_Problem_
In the listing that follows, locate the line containing "(464, 132) none" and the line containing "[807,340,1101,358] 굉장히 어려운". Retype exactly those two lines and every line between them, and nothing more.

_Data_

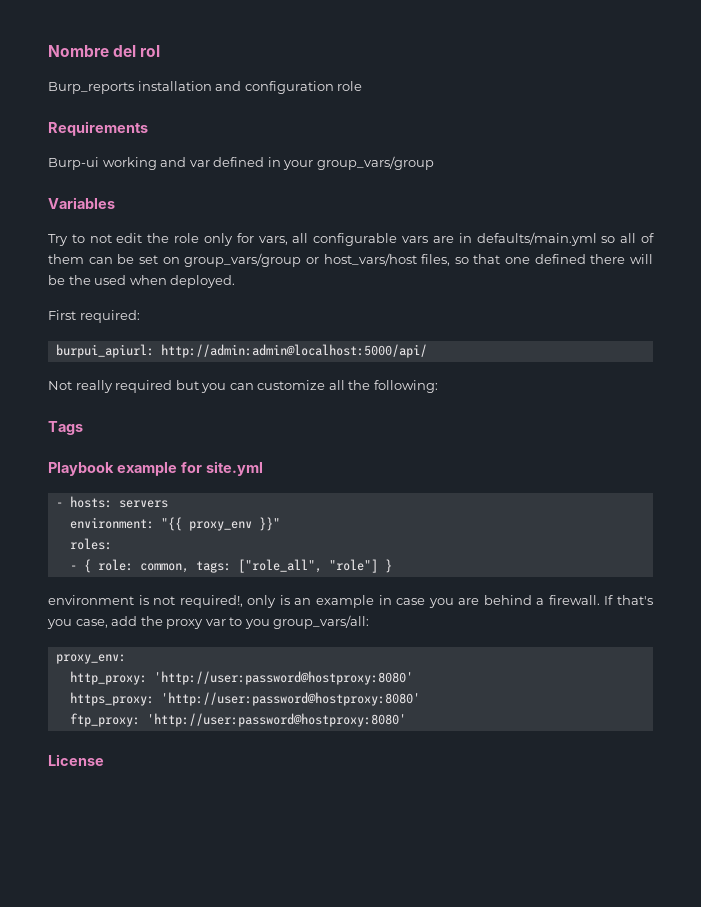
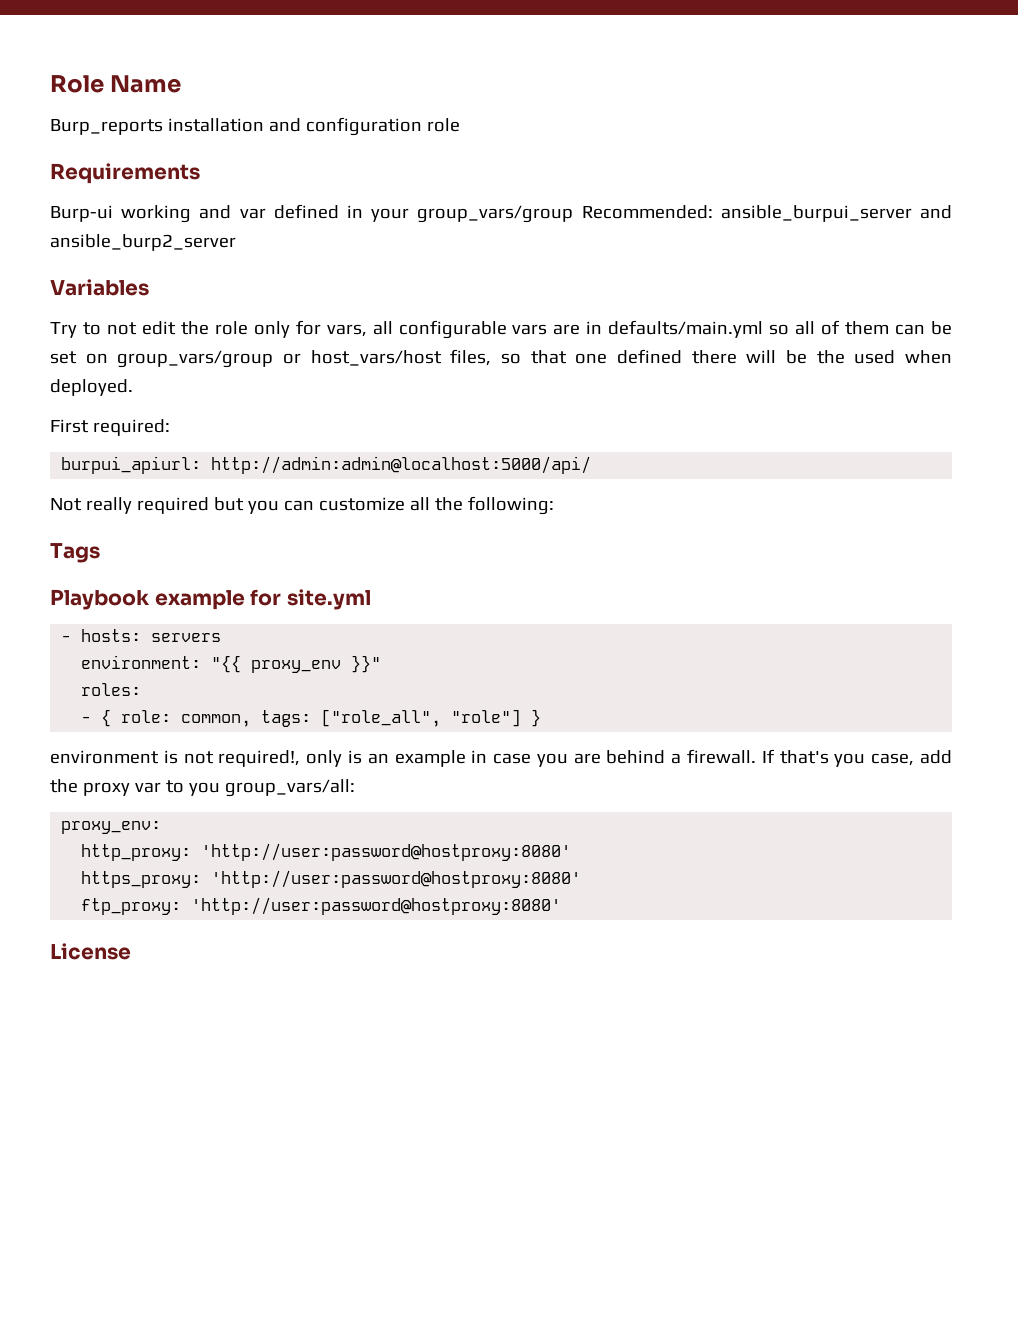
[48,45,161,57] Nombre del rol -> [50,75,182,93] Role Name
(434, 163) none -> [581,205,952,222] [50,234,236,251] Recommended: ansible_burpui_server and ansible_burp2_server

--

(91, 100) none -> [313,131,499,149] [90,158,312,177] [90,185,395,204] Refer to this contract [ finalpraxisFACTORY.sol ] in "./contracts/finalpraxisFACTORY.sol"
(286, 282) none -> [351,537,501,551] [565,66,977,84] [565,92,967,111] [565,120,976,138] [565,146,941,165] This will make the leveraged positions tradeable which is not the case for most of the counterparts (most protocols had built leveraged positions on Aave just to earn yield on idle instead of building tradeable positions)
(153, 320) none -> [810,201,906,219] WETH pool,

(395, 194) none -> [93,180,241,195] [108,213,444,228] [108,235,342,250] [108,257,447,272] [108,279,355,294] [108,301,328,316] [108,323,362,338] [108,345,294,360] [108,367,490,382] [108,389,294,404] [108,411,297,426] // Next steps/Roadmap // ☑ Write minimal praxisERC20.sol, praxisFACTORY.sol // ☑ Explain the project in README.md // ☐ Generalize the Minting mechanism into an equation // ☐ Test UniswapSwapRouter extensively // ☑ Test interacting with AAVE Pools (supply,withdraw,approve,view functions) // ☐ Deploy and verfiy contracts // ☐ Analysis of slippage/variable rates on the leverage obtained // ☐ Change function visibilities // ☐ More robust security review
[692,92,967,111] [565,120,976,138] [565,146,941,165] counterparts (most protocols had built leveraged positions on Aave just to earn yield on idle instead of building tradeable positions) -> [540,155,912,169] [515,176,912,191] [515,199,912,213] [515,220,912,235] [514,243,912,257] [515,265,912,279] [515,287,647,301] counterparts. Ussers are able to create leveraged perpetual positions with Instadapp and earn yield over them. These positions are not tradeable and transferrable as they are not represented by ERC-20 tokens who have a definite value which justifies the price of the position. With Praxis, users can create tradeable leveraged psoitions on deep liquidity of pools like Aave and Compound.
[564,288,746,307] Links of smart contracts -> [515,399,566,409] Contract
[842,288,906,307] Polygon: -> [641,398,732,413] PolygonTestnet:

* * *

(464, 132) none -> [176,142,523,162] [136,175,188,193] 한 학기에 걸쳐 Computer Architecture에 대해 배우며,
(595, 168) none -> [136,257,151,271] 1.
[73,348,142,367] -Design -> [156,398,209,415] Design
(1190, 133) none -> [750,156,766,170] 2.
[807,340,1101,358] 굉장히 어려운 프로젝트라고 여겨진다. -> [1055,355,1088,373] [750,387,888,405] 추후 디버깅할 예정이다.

_Response to the task_
(464, 132) none -> [176,142,523,162] [136,175,188,193] 한 학기에 걸쳐 Computer Architecture에 대해 배우며,
(595, 168) none -> [136,257,151,271] 1.
[73,348,142,367] -Design -> [156,398,209,415] Design
(1190, 133) none -> [750,156,766,170] 2.
[807,340,1101,358] 굉장히 어려운 프로젝트라고 여겨진다. -> [1055,355,1088,373] [750,387,888,405] 추후 디버깅할 예정이다.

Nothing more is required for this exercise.